◆ Problem description: In the records below, repeat word for word only the lines starting at the one that contains "[19,457,322,473] Gift options" and ending at the one that contains "moved [10,1524,758,1568] ->", pictures excluded.

◆ Data shown:
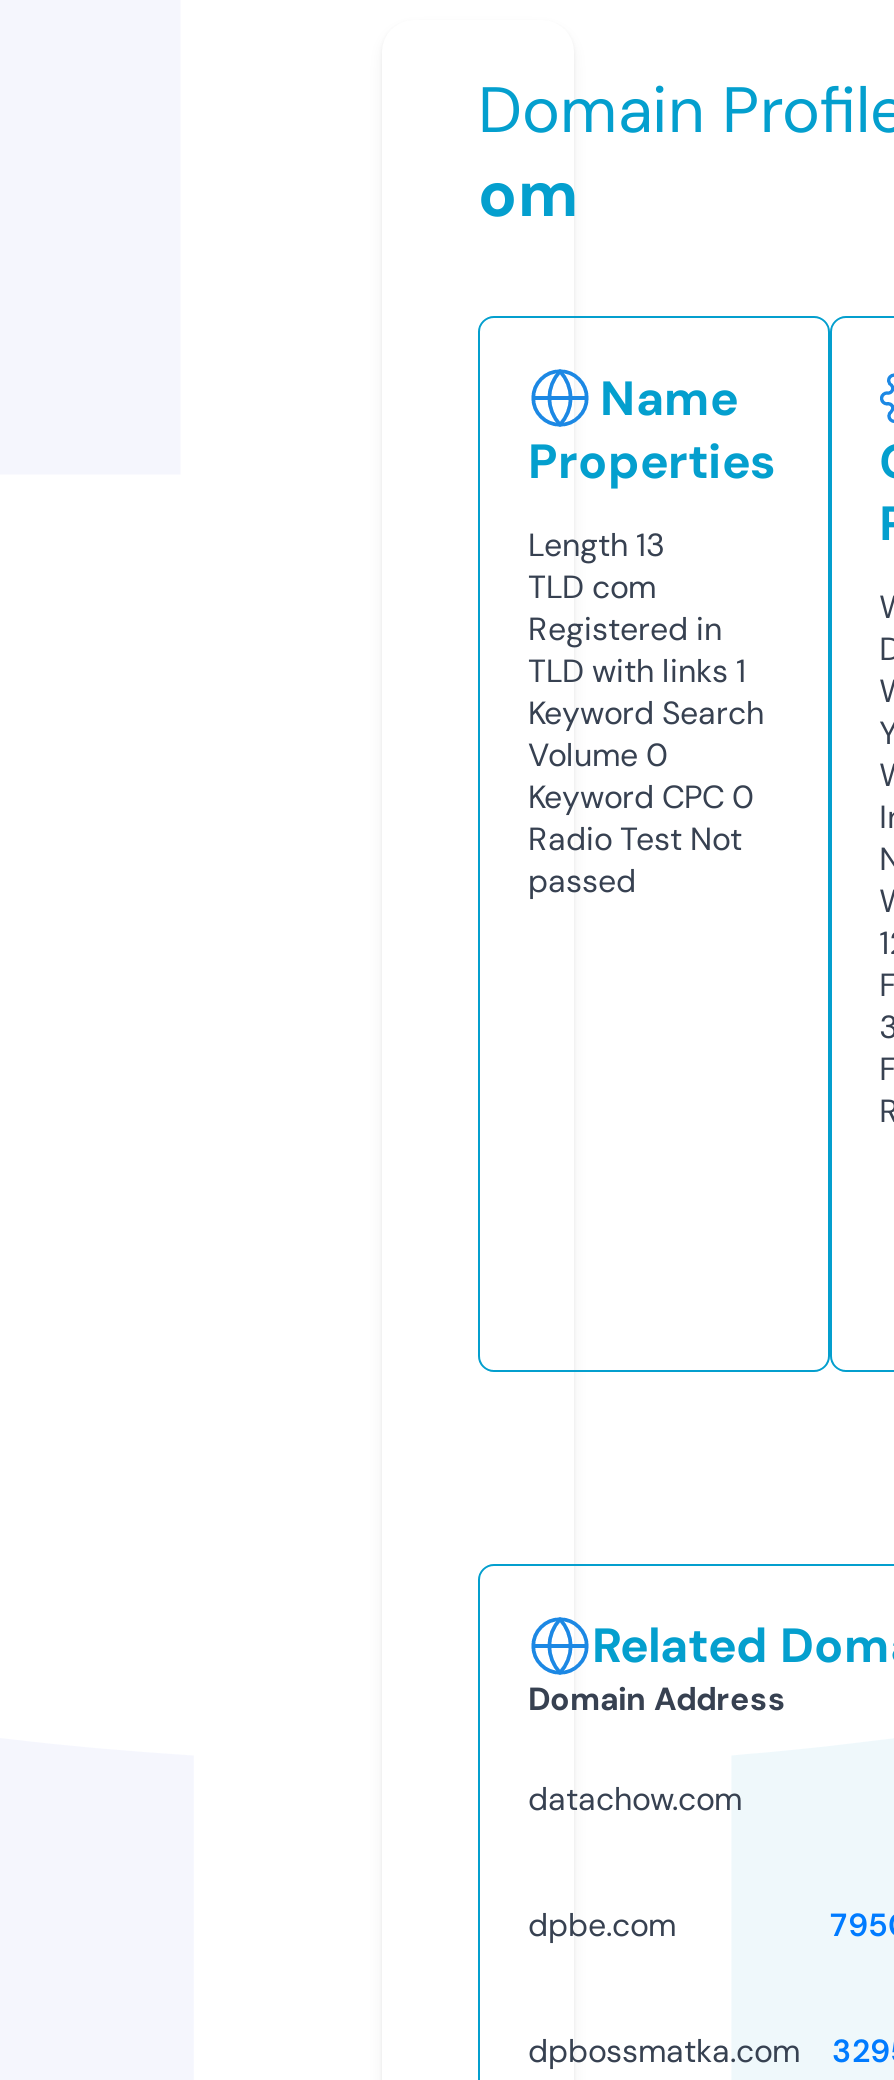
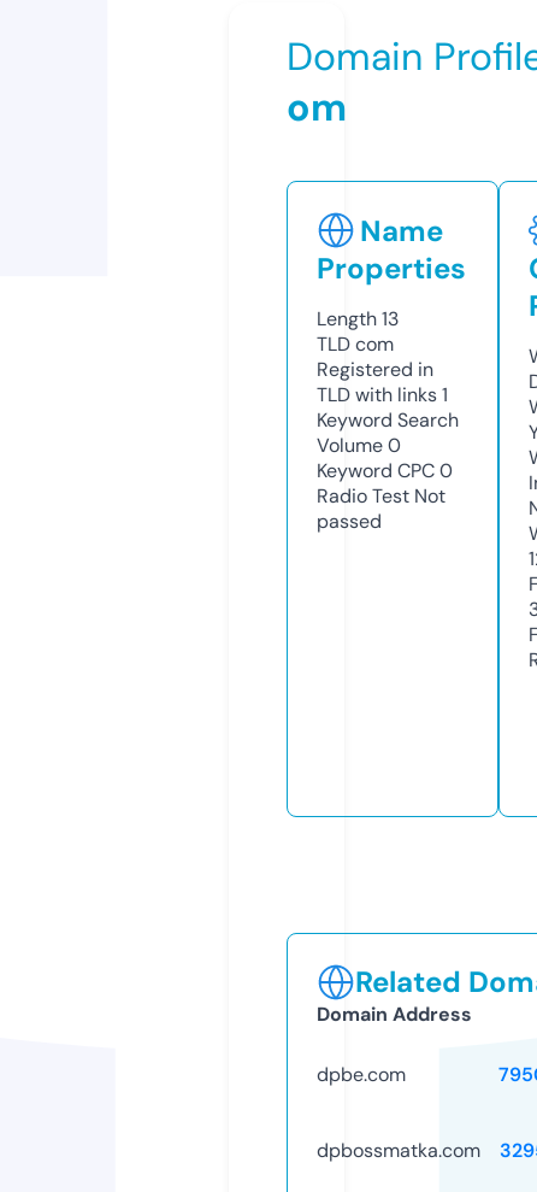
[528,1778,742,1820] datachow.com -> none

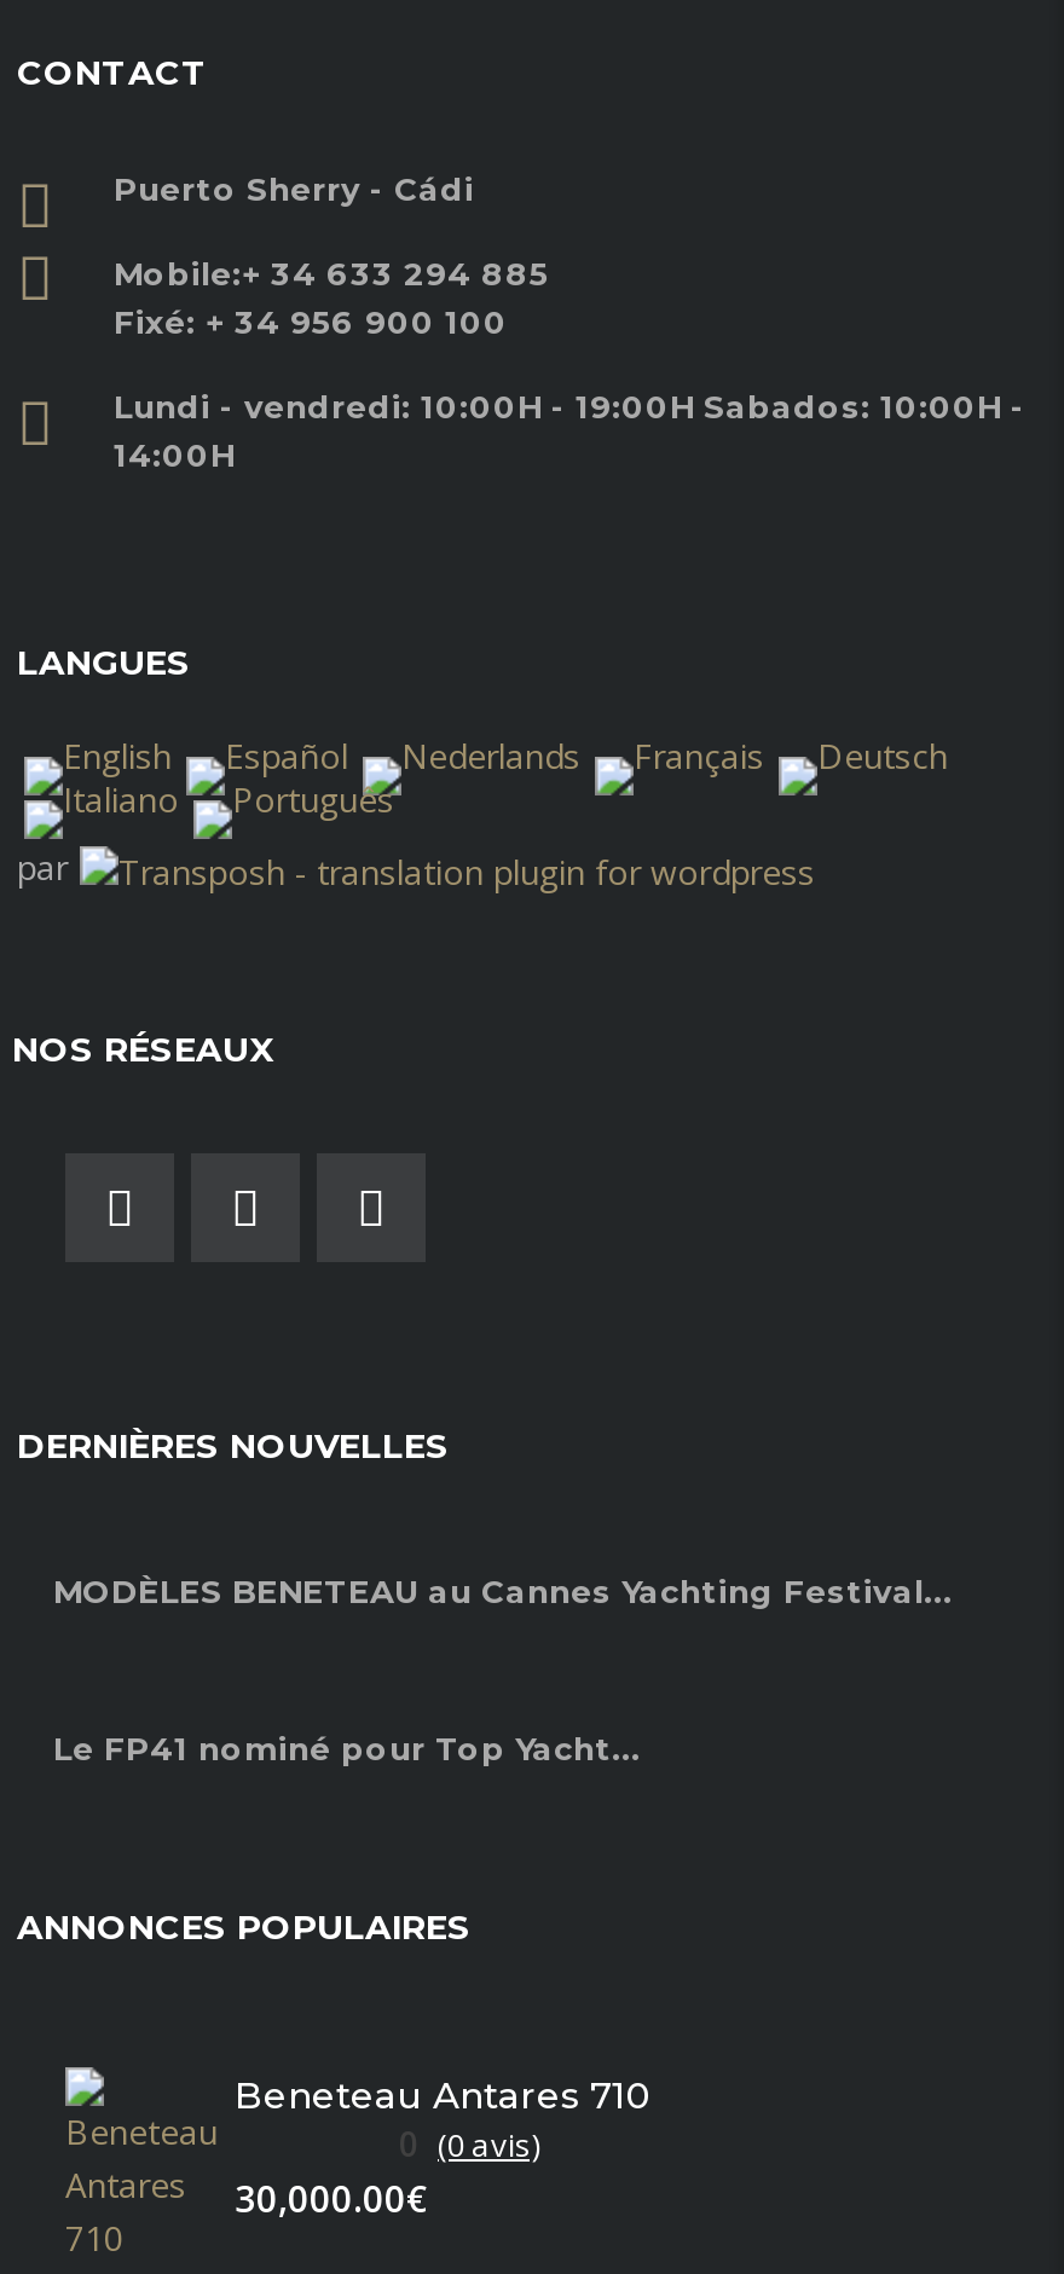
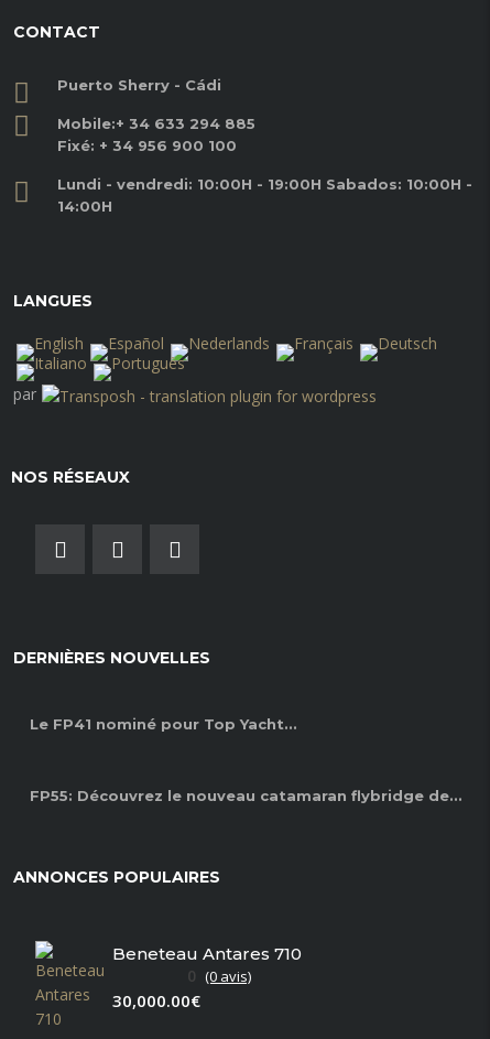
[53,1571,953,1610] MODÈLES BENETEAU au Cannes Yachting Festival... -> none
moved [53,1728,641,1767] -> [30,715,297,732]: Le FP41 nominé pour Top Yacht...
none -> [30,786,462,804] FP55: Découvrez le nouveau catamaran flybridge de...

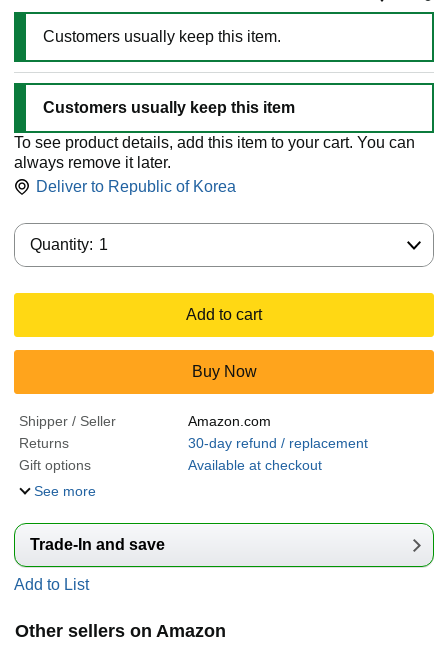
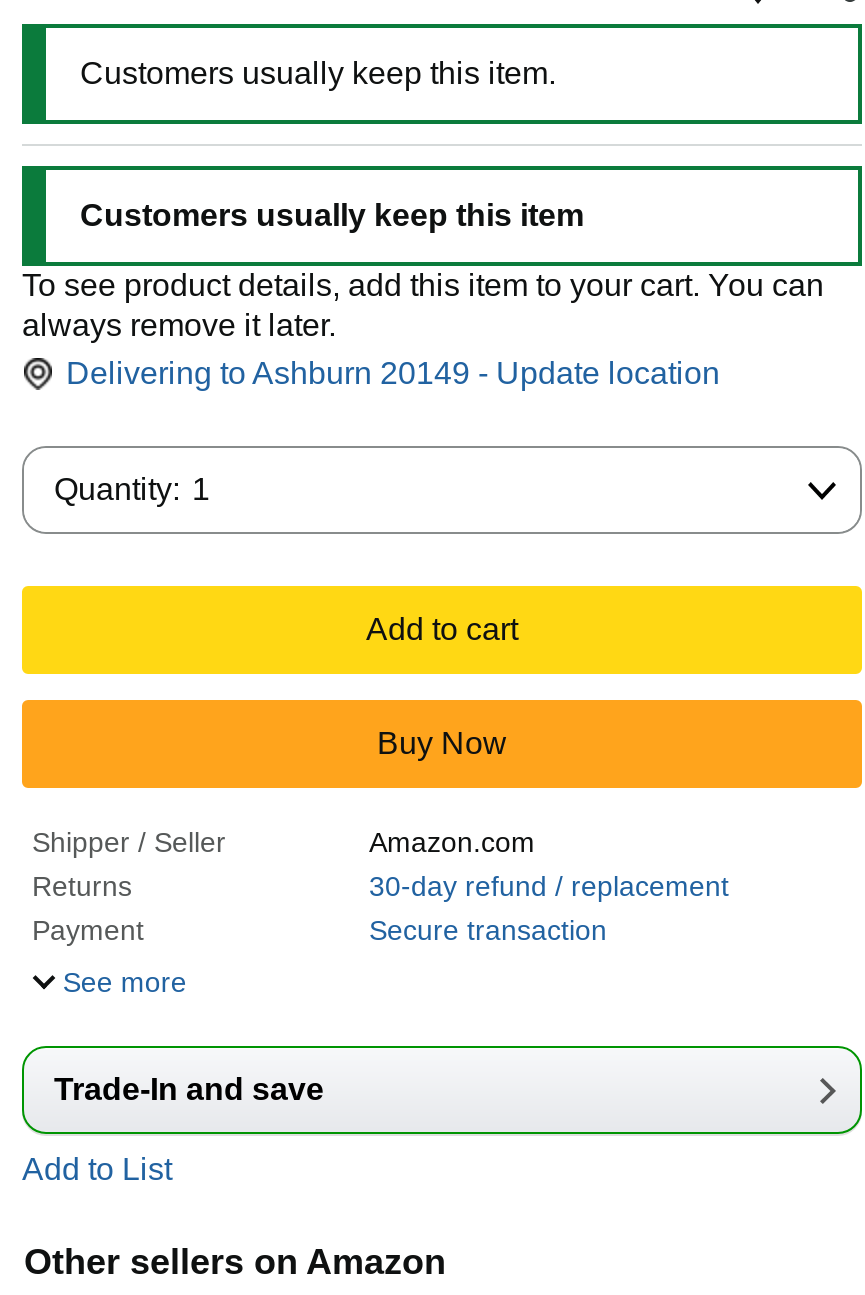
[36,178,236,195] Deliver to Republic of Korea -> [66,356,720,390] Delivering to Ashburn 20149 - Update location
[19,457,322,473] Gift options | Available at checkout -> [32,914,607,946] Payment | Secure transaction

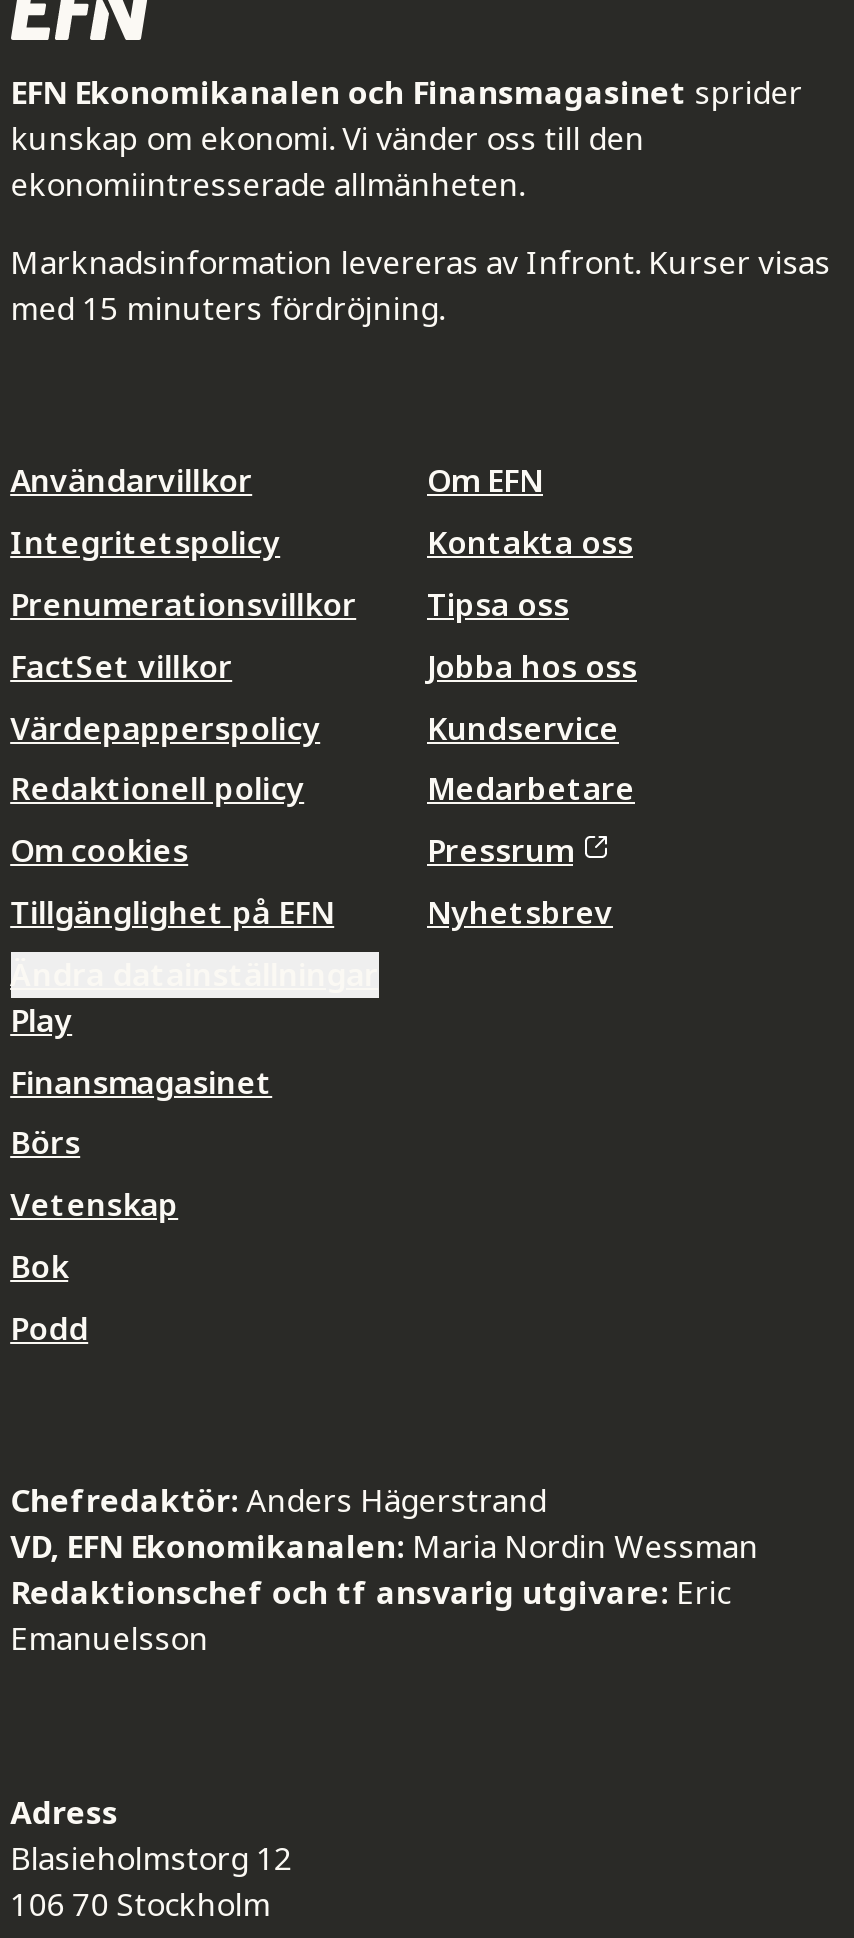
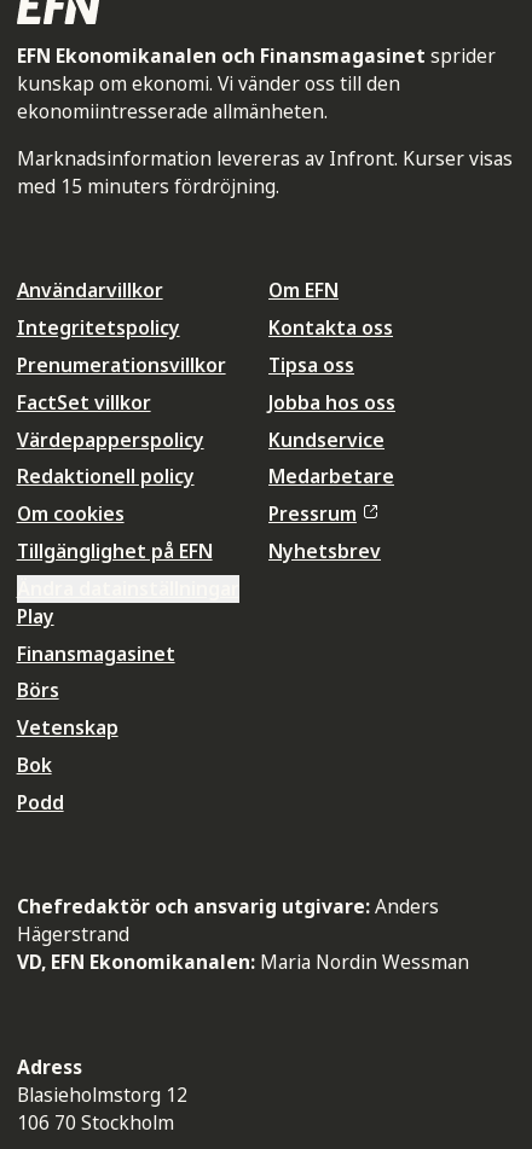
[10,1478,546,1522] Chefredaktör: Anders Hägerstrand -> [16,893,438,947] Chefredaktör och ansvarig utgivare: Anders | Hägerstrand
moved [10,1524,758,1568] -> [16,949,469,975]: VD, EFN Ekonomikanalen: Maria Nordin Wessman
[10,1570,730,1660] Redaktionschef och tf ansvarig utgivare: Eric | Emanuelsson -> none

◆ Completed task:
[19,457,322,473] Gift options | Available at checkout -> [32,914,607,946] Payment | Secure transaction

[10,1478,546,1522] Chefredaktör: Anders Hägerstrand -> [16,893,438,947] Chefredaktör och ansvarig utgivare: Anders | Hägerstrand
moved [10,1524,758,1568] -> [16,949,469,975]: VD, EFN Ekonomikanalen: Maria Nordin Wessman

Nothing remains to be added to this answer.